Hi Dave,
On 7/8/21 11:16 AM, Dave Hansen wrote:
"SIGBUG"?
Its typo, it should be SIGBUS
+
+ if (unlikely(!cpu_feature_enabled(X86_FEATURE_SEV_SNP)))
+ return RMP_FAULT_KILL;
Shouldn't this be a WARN_ON_ONCE()? How can we get RMP faults without
SEV-SNP?
Yes, we should *not* get RMP fault if SEV-SNP is not enabled. I can use
the WARN_ON_ONCE().
+ /* Get the native page level */
+ pte = lookup_address_in_mm(current->mm, address, &level);
+ if (unlikely(!pte))
+ return RMP_FAULT_KILL;
What would this mean? There was an RMP fault on a non-present page?
How could that happen? What if there was a race between an unmapping
event and the RMP fault delivery?
We should not have RMP fault for non-present pages. But you have a good
point that there maybe a race between the unmap event and RMP fault.
Instead of terminating the process we should simply retry.
+ pfn = pte_pfn(*pte);
+ if (level > PG_LEVEL_4K) {
+ mask = pages_per_hpage(level) - pages_per_hpage(level - 1);
+ pfn |= (address >> PAGE_SHIFT) & mask;
+ }
This looks inherently racy. What happens if there are two parallel RMP
faults on the same 2M page. One of them splits the page tables, the
other gets a fault for an already-split page table.
> Is that handled here somehow?
Yes, in this particular case we simply retry and hardware should
re-evaluate the page level and take the corrective action.
+ /* Get the page level from the RMP entry. */
+ e = snp_lookup_page_in_rmptable(pfn_to_page(pfn), &rmp_level);
+ if (!e)
+ return RMP_FAULT_KILL;
The snp_lookup_page_in_rmptable() failure cases looks WARN-worthly.

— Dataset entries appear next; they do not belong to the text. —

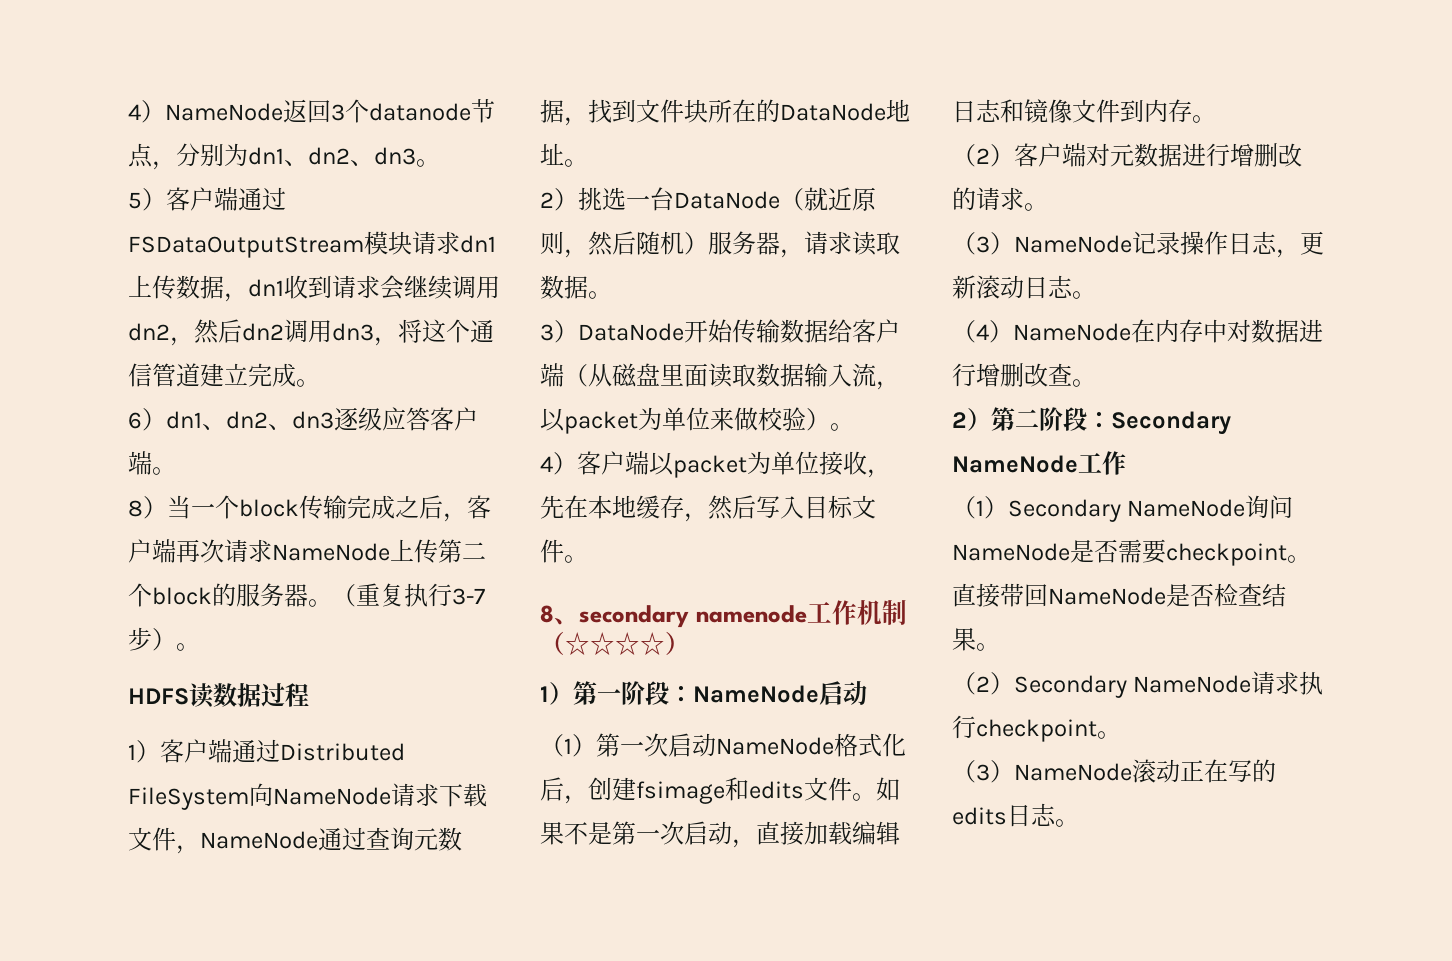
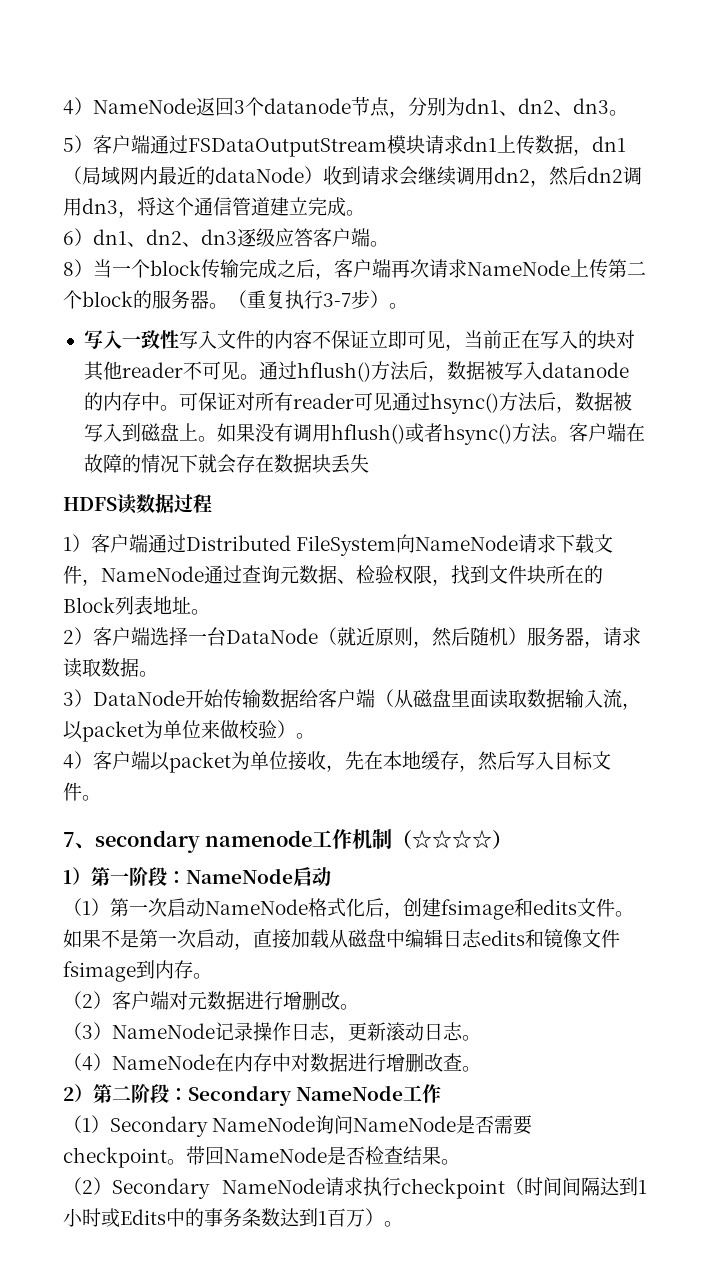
- 5）客户端通过FSDataOutputStream模块请求dn1上传数据，dn1收到请求会继续调用dn2，然后dn2调用dn3，将这个通信管道建立完成。
+ 5）客户端通过FSDataOutputStream模块请求dn1上传数据，dn1（局域网内最近的dataNode）收到请求会继续调用dn2，然后dn2调用dn3，将这个通信管道建立完成。
+ 写入一致性写入文件的内容不保证立即可见，当前正在写入的块对其他reader不可见。通过hflush()方法后，数据被写入datanode的内存中。可保证对所有reader可见通过hsync()方法后，数据被写入到磁盘上。如果没有调用hflush()或者hsync()方法。客户端在故障的情况下就会存在数据块丢失
- 1）客户端通过Distributed FileSystem向NameNode请求下载文件，NameNode通过查询元数据，找到文件块所在的DataNode地址。
+ 1）客户端通过Distributed FileSystem向NameNode请求下载文件，NameNode通过查询元数据、检验权限，找到文件块所在的Block列表地址。
- 2）挑选一台DataNode（就近原则，然后随机）服务器，请求读取数据。
+ 2）客户端选择一台DataNode（就近原则，然后随机）服务器，请求读取数据。
- 8、secondary namenode工作机制（☆☆☆☆）
+ 7、secondary namenode工作机制（☆☆☆☆）
- 如果不是第一次启动，直接加载编辑日志和镜像文件到内存。
+ 如果不是第一次启动，直接加载从磁盘中编辑日志edits和镜像文件fsimage到内存。
- （2）客户端对元数据进行增删改的请求。
+ （2）客户端对元数据进行增删改。
- 直接带回NameNode是否检查结果。
+ 带回NameNode是否检查结果。
- （2）Secondary NameNode请求执行checkpoint。
- （3）NameNode滚动正在写的edits日志。
+ （2）Secondary NameNode请求执行checkpoint（时间间隔达到1小时或Edits中的事务条数达到1百万）。

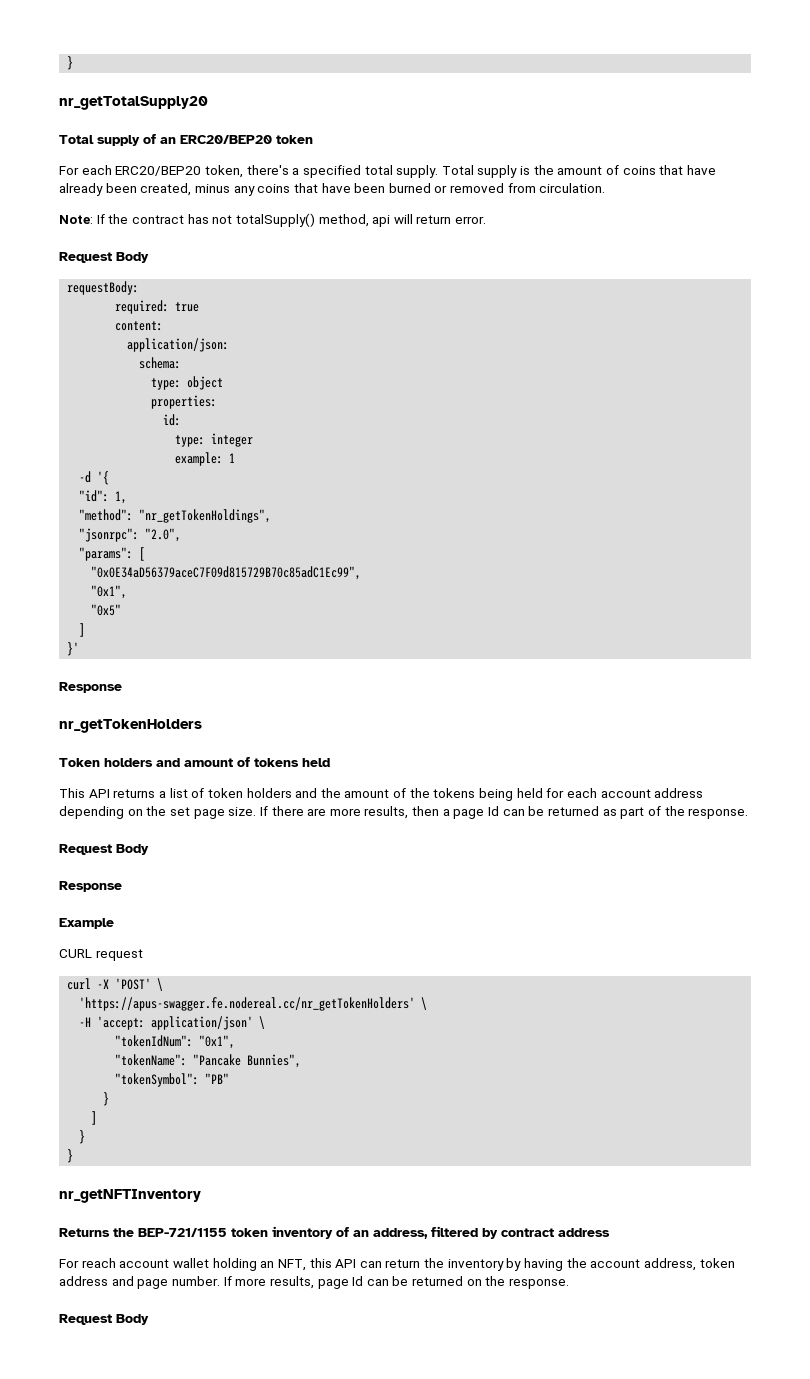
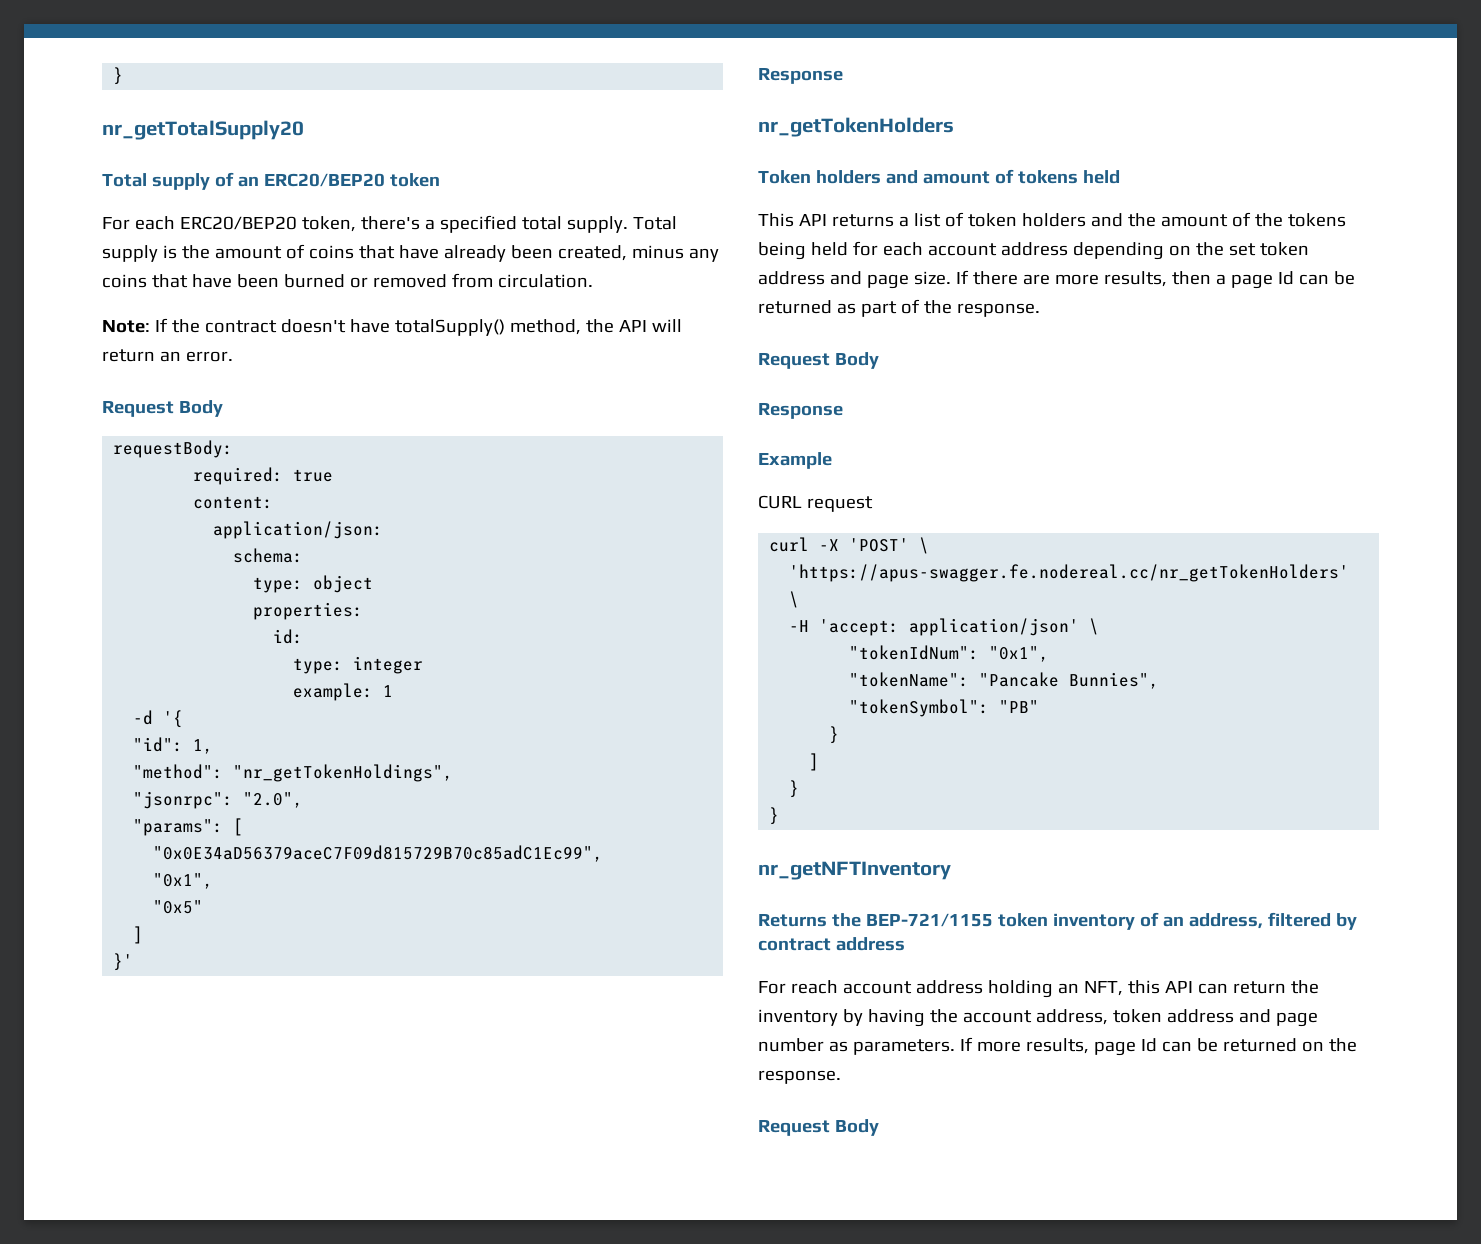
- Note: If the contract has not totalSupply() method, api will return error.
+ Note: If the contract doesn't have totalSupply() method, the API will return an error.
- This API returns a list of token holders and the amount of the tokens being held for each account address depending on the set page size.
+ This API returns a list of token holders and the amount of the tokens being held for each account address depending on the set token address and page size.
- For reach account wallet holding an NFT, this API can return the inventory by having the account address, token address and page number.
+ For reach account address holding an NFT, this API can return the inventory by having the account address, token address and page number as parameters.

Either you're doing a lookup for something not *IN* the RMP table, or
you don't support SEV-SNP, in which case you shouldn't be in this code
in the first place.
Noted.
+ /*
+ * Check if the RMP violation is due to the guest private page access.
+ * We can not resolve this RMP fault, ask to kill the guest.
+ */
+ if (rmpentry_assigned(e))
+ return RMP_FAULT_KILL;
No "We's", please. Speak in imperative voice.
Noted.
+ /*
+ * The backing page level is higher than the RMP page level, request
+ * to split the page.
+ */
+ if (level > rmp_level)
+ return RMP_FAULT_PAGE_SPLIT;
This can theoretically trigger on a hugetlbfs page. Right?
Yes, theoretically.
In the current implementation, the VMM is enlightened to not use the
hugetlbfs for backing page when creating the SEV-SNP guests.
I thought I asked about this before... more below...
+ return RMP_FAULT_RETRY;
+}
+
/*
* Handle faults in the user portion of the address space. Nothing in here
* should check X86_PF_USER without a specific justification: for almost
@@ -1298,6 +1350,7 @@ void do_user_addr_fault(struct pt_regs *regs,
struct task_struct *tsk;
struct mm_struct *mm;
vm_fault_t fault;
+ int ret;
unsigned int flags = FAULT_FLAG_DEFAULT;
tsk = current;
@@ -1378,6 +1431,22 @@ void
(struct pt_regs *regs,
if (error_code & X86_PF_INSTR)
flags |= FAULT_FLAG_INSTRUCTION;
+ /*
+ * If its an RMP violation, try resolving it.
+ */
+ if (error_code & X86_PF_RMP) {
+ ret = handle_user_rmp_page_fault(error_code, address);
+ if (ret == RMP_FAULT_PAGE_SPLIT) {
+ flags |= FAULT_FLAG_PAGE_SPLIT;
+ } else if (ret == RMP_FAULT_KILL) {
+ fault |= VM_FAULT_SIGBUS;
+ do_sigbus(regs, error_code, address, fault);
+ return;
+ } else {
+ return;
+ }
+ }
Why not just have handle_user_rmp_page_fault() return a VM_FAULT_* code
directly?
I don't have any strong reason against it. In next rev, I can update to
use the VM_FAULT_* code and call the do_sigbus() etc.
I also suspect you can just set VM_FAULT_SIGBUS and let the do_sigbus()
call later on in the function do its work.
+static int handle_split_page_fault(struct vm_fault *vmf)
+{
+ if (!IS_ENABLED(CONFIG_AMD_MEM_ENCRYPT))
+ return VM_FAULT_SIGBUS;
+
+ __split_huge_pmd(vmf->vma, vmf->pmd, vmf->address, false, NULL);
+ return 0;
+}
What will this do when you hand it a hugetlbfs page?
VMM is updated to not use the hugetlbfs when creating SEV-SNP guests.
So, we should not run into it.
-Brijesh